Is this a BUG REPORT or FEATURE REQUEST?: FEATURE REQUEST
What happened: Argo attempted to store the docker logs to s3 after killing the istio sidecar. This means that it was impossible to connect to s3 since all traffic is iptable redirected to the (now killed) istio proxy.
What you expected to happen: The "wait" container leaves the sidecars (or perhaps designated ones) alive until artifact (logs, etc.) storage is complete.
How to reproduce it (as minimally and precisely as possible):
1/ Configure a cluster with istio
2/ Configure a workflow with a template that has an istio sidecar. We did this manually rather than injecting since argo doesn't recognize the injected container as a sidecar that needs killing.

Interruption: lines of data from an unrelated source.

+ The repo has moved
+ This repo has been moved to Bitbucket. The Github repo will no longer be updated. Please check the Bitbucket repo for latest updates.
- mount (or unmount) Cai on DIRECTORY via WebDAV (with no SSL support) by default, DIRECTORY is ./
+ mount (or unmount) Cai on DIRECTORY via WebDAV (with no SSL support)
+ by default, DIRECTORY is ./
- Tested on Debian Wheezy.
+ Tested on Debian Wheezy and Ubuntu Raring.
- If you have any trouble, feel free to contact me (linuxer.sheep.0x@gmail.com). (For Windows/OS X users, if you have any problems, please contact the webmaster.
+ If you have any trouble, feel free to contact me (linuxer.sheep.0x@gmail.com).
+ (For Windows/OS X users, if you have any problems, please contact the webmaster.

3/ Specify s3 configuration and archiveLogs in the argo configuration
4/ Run the workflow
@dicarlo2 Were you ever able to figure out a way to get an istio-injected workflow working with artifact support?
Maybe configuring istio to avoid intercepting s3 traffic with traffic.sidecar.istio.io/excludeOutboundIPRanges?

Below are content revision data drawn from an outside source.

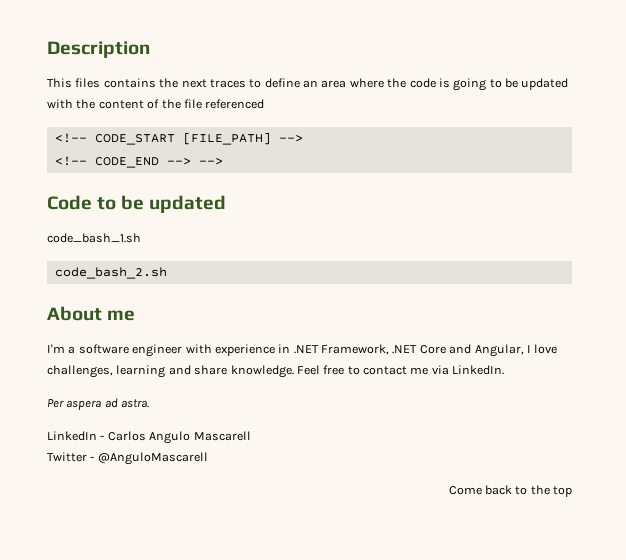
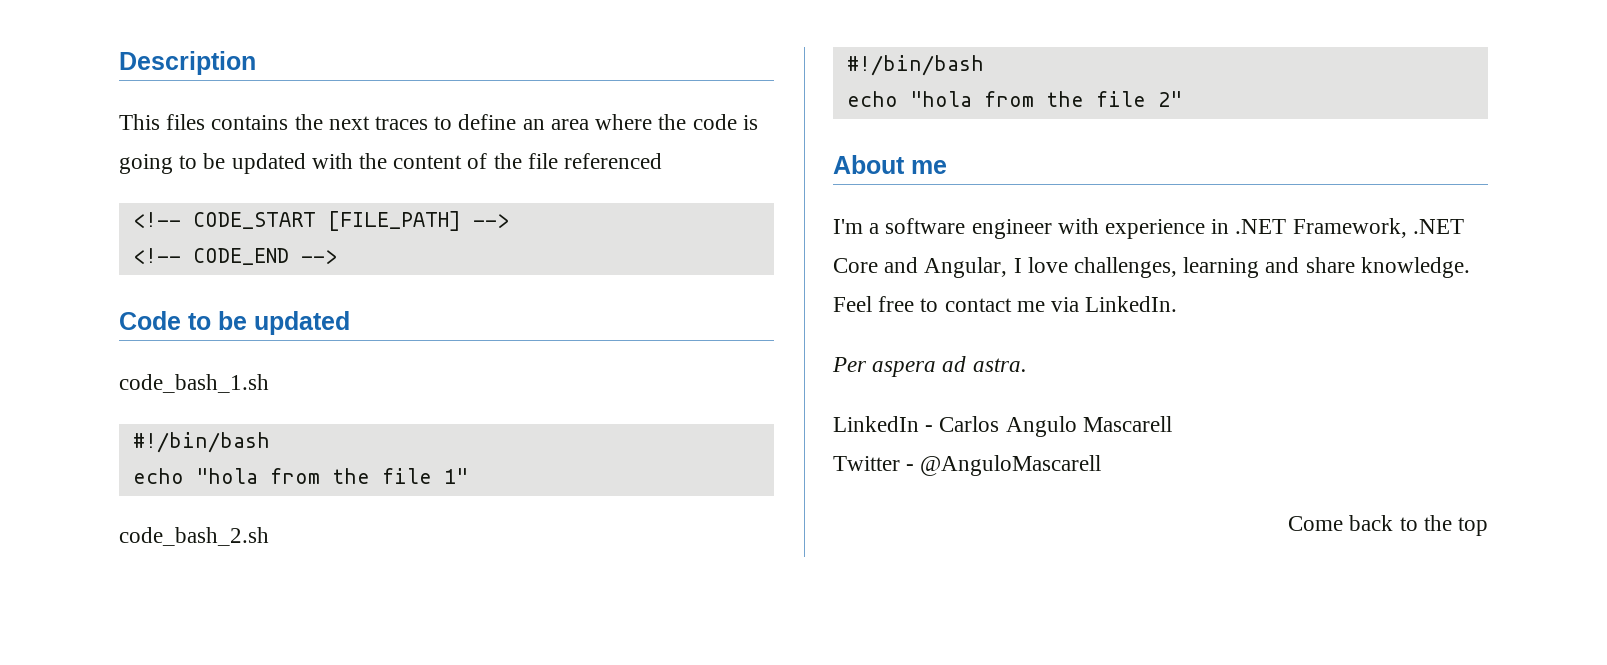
- <!-- CODE_END --> -->
+ <!-- CODE_END -->
  code_bash_1.sh
+ #!/bin/bash
+ echo "hola from the file 1"
  code_bash_2.sh
+ #!/bin/bash
+ echo "hola from the file 2"

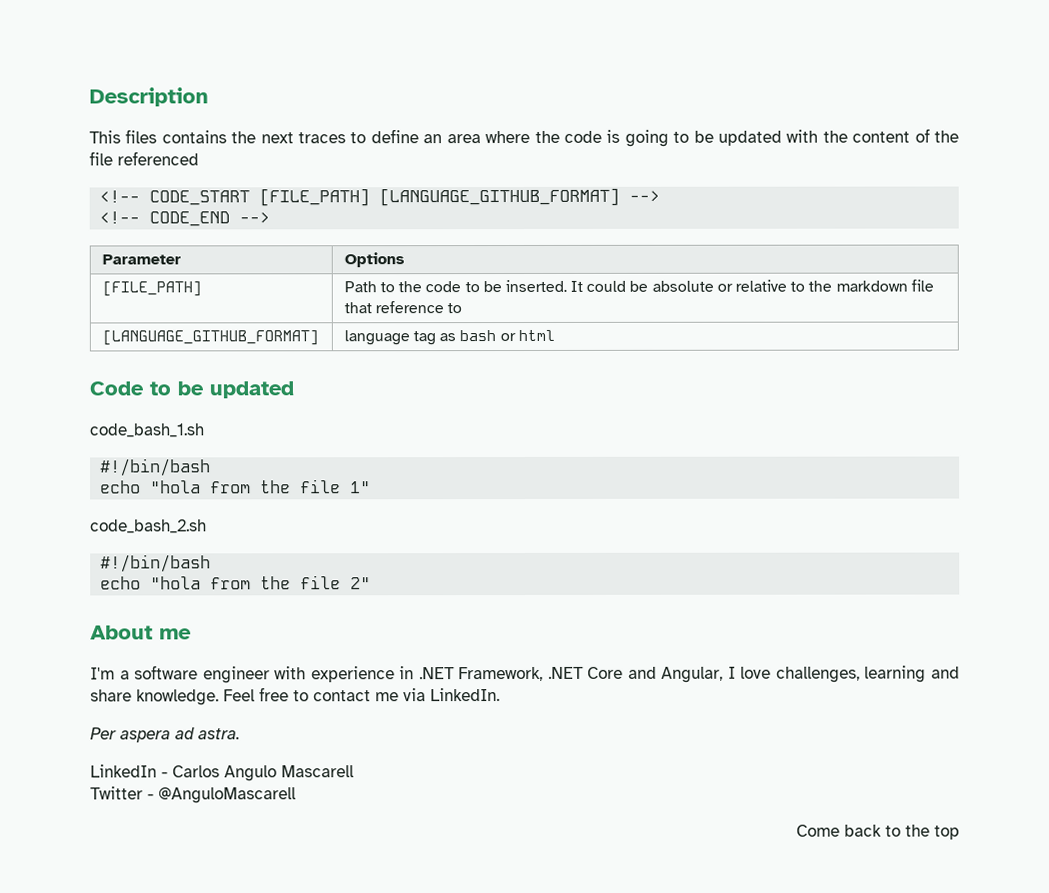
- <!-- CODE_START [FILE_PATH] -->
+ <!-- CODE_START [FILE_PATH] [LANGUAGE_GITHUB_FORMAT] -->
+ Parameter | Options
+ [FILE_PATH] | Path to the code to be inserted. It could be absolute or relative to the markdown file that reference to
+ [LANGUAGE_GITHUB_FORMAT] | language tag as bash or html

As you suggested, delaying killing sidecars in waitContainer() works. Also had to workaround https://github.com/istio/istio/issues/9454 but didn't require changes in argo or istio code.

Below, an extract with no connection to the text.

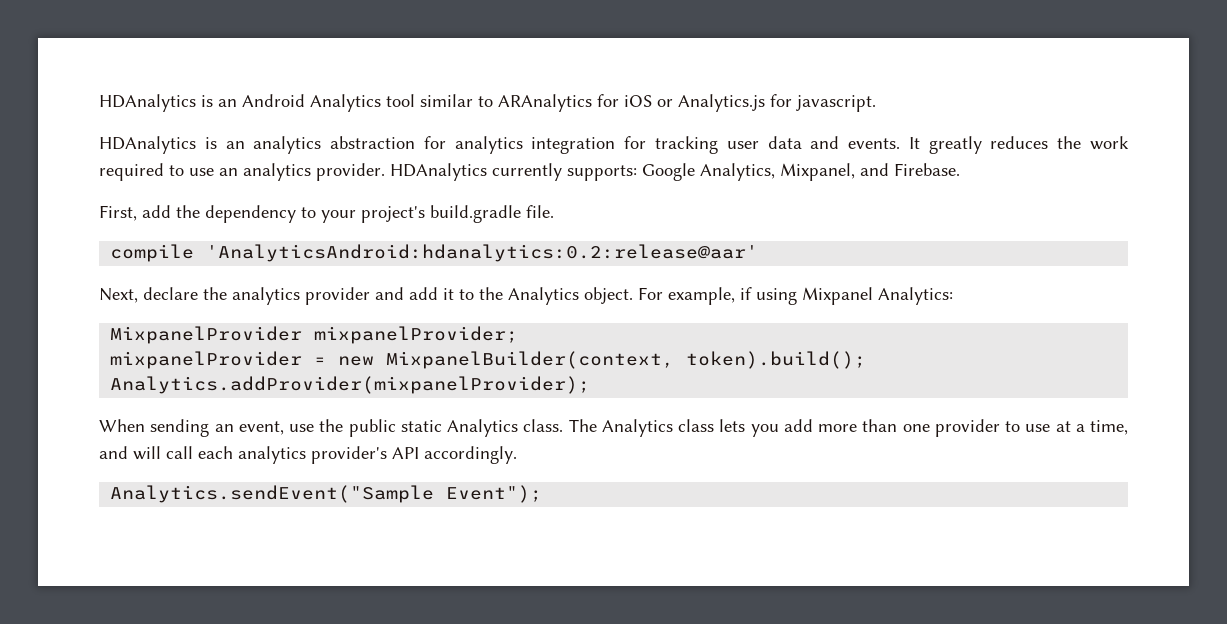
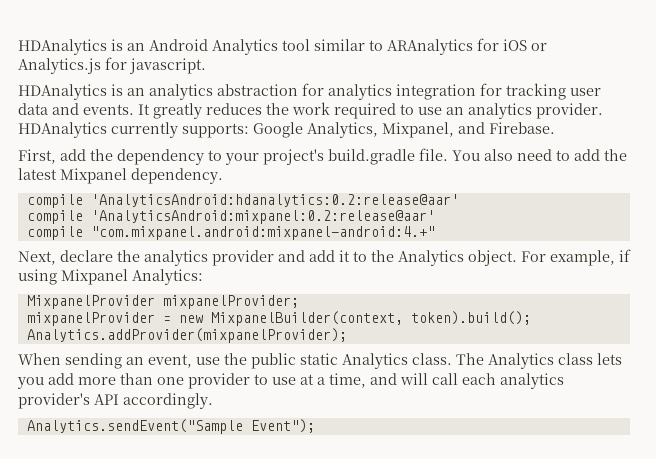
- First, add the dependency to your project's build.gradle file.
+ First, add the dependency to your project's build.gradle file. You also need to add the latest Mixpanel dependency.
  compile 'AnalyticsAndroid:hdanalytics:0.2:release@aar'
+ compile 'AnalyticsAndroid:mixpanel:0.2:release@aar'
+ compile "com.mixpanel.android:mixpanel-android:4.+"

Unsure if this kind of change is something argo maintainers want as a PR, or if there are downsides to doing this.
func waitContainer() error {
wfExecutor := initExecutor()
defer wfExecutor.HandleError()
defer stats.LogStats()
stats.StartStatsTicker(5 * time.Minute)
// Wait for main container to complete
err := wfExecutor.Wait()
if err != nil {
wfExecutor.AddError(err)
// do not return here so we can still try to kill sidecars & save outputs
}
// Saving logs
logArt, err := wfExecutor.SaveLogs()
if err != nil {
wfExecutor.AddError(err)
// do not return here so we can still try to kill sidecars
}
// Saving output parameters
err = wfExecutor.SaveParameters()
if err != nil {
wfExecutor.AddError(err)
// do not return here so we can still try to kill sidecars
}
// Saving output artifacts
err = wfExecutor.SaveArtifacts()
if err != nil {
wfExecutor.AddError(err)
// do not return here so we can still try to kill sidecars
}
// Killing sidecar containers
err = wfExecutor.KillSidecars()
if err != nil {
wfExecutor.AddError(err)
return err
}
// Capture output script result
err = wfExecutor.CaptureScriptResult()
if err != nil {
wfExecutor.AddError(err)
return err
}
err = wfExecutor.AnnotateOutputs(logArt)
if err != nil {
wfExecutor.AddError(err)
return err
}
return nil
}
Please go-ahead to create PR with changes. we will review and merge. Thanks for contributing
@sarabala1979 Is there any way to get an Argo Workflow to recognize an automatically injected istio sidecar?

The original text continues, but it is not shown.